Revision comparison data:
== Segment start ==

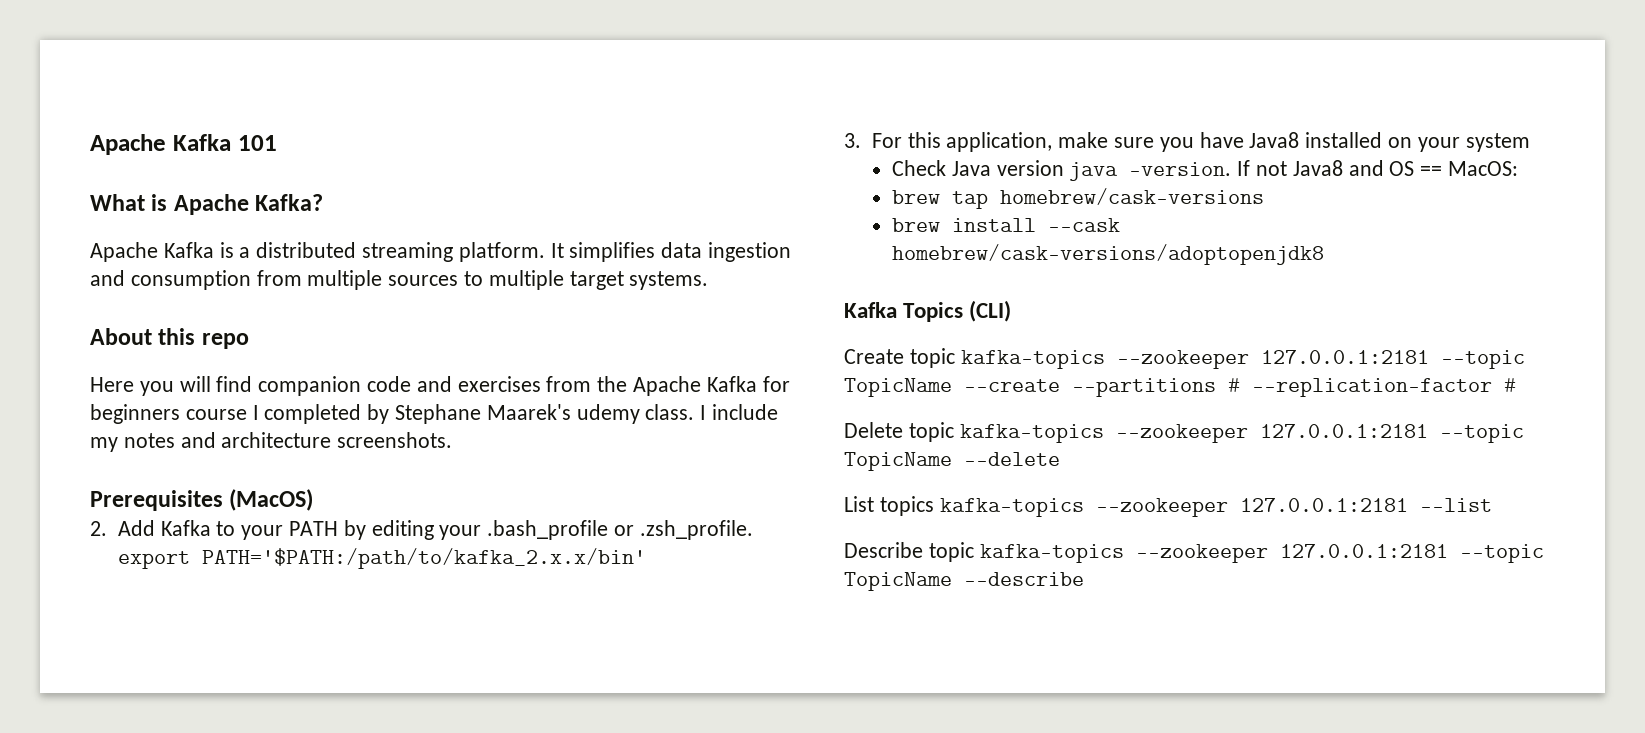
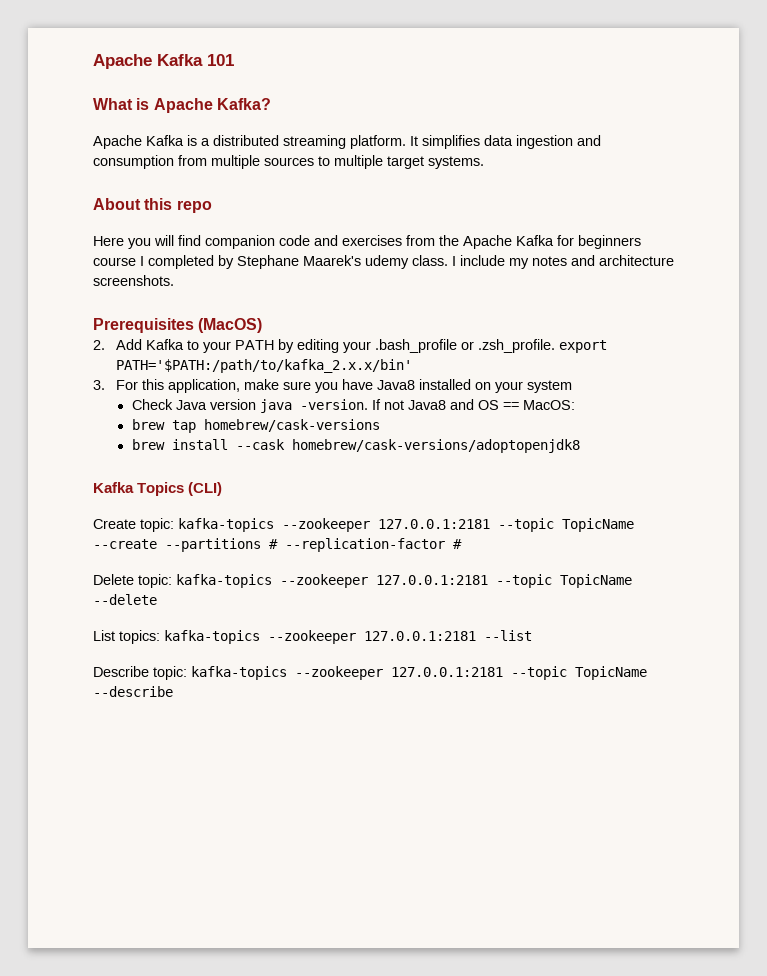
- Create topic kafka-topics --zookeeper 127.0.0.1:2181 --topic TopicName --create --partitions # --replication-factor #
+ Create topic: kafka-topics --zookeeper 127.0.0.1:2181 --topic TopicName --create --partitions # --replication-factor #
- Delete topic kafka-topics --zookeeper 127.0.0.1:2181 --topic TopicName --delete
+ Delete topic: kafka-topics --zookeeper 127.0.0.1:2181 --topic TopicName --delete
- List topics kafka-topics --zookeeper 127.0.0.1:2181 --list
+ List topics: kafka-topics --zookeeper 127.0.0.1:2181 --list
- Describe topic kafka-topics --zookeeper 127.0.0.1:2181 --topic TopicName --describe
+ Describe topic: kafka-topics --zookeeper 127.0.0.1:2181 --topic TopicName --describe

== Segment end ==

Assignment. Since the pictures are not wanted, copy only the text of the records above, exactly.

Result of the exercise.
- Create topic kafka-topics --zookeeper 127.0.0.1:2181 --topic TopicName --create --partitions # --replication-factor #
+ Create topic: kafka-topics --zookeeper 127.0.0.1:2181 --topic TopicName --create --partitions # --replication-factor #
- Delete topic kafka-topics --zookeeper 127.0.0.1:2181 --topic TopicName --delete
+ Delete topic: kafka-topics --zookeeper 127.0.0.1:2181 --topic TopicName --delete
- List topics kafka-topics --zookeeper 127.0.0.1:2181 --list
+ List topics: kafka-topics --zookeeper 127.0.0.1:2181 --list
- Describe topic kafka-topics --zookeeper 127.0.0.1:2181 --topic TopicName --describe
+ Describe topic: kafka-topics --zookeeper 127.0.0.1:2181 --topic TopicName --describe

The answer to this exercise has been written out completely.